#### Source data ####

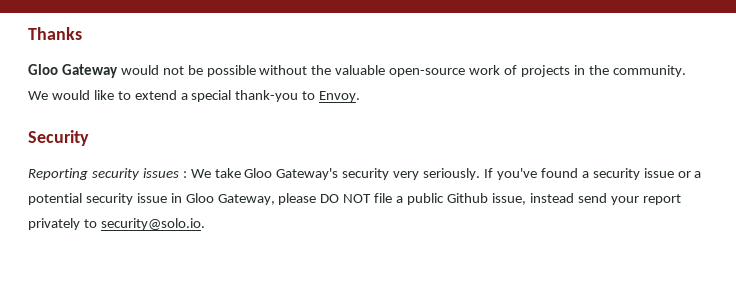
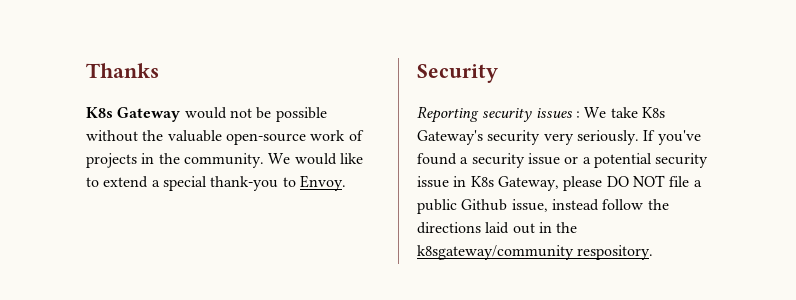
- Gloo Gateway would not be possible without the valuable open-source work of projects in the community.
+ K8s Gateway would not be possible without the valuable open-source work of projects in the community.
- Reporting security issues : We take Gloo Gateway's security very seriously.
+ Reporting security issues : We take K8s Gateway's security very seriously.
- If you've found a security issue or a potential security issue in Gloo Gateway, please DO NOT file a public Github issue, instead send your report privately to security@solo.io.
+ If you've found a security issue or a potential security issue in K8s Gateway, please DO NOT file a public Github issue, instead follow the directions laid out in the k8sgateway/community respository.

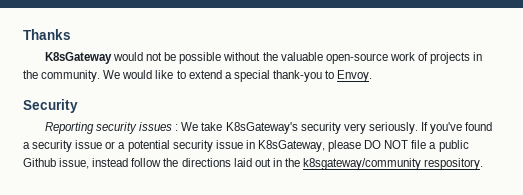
- K8s Gateway would not be possible without the valuable open-source work of projects in the community.
+ K8sGateway would not be possible without the valuable open-source work of projects in the community.
- Reporting security issues : We take K8s Gateway's security very seriously.
+ Reporting security issues : We take K8sGateway's security very seriously.
- If you've found a security issue or a potential security issue in K8s Gateway, please DO NOT file a public Github issue, instead follow the directions laid out in the k8sgateway/community respository.
+ If you've found a security issue or a potential security issue in K8sGateway, please DO NOT file a public Github issue, instead follow the directions laid out in the k8sgateway/community respository.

####

→ **What the task asks**
A verbatim transcription of the records, pictures excluded, is the required output.

→ **Your response**
- Gloo Gateway would not be possible without the valuable open-source work of projects in the community.
+ K8s Gateway would not be possible without the valuable open-source work of projects in the community.
- Reporting security issues : We take Gloo Gateway's security very seriously.
+ Reporting security issues : We take K8s Gateway's security very seriously.
- If you've found a security issue or a potential security issue in Gloo Gateway, please DO NOT file a public Github issue, instead send your report privately to security@solo.io.
+ If you've found a security issue or a potential security issue in K8s Gateway, please DO NOT file a public Github issue, instead follow the directions laid out in the k8sgateway/community respository.

- K8s Gateway would not be possible without the valuable open-source work of projects in the community.
+ K8sGateway would not be possible without the valuable open-source work of projects in the community.
- Reporting security issues : We take K8s Gateway's security very seriously.
+ Reporting security issues : We take K8sGateway's security very seriously.
- If you've found a security issue or a potential security issue in K8s Gateway, please DO NOT file a public Github issue, instead follow the directions laid out in the k8sgateway/community respository.
+ If you've found a security issue or a potential security issue in K8sGateway, please DO NOT file a public Github issue, instead follow the directions laid out in the k8sgateway/community respository.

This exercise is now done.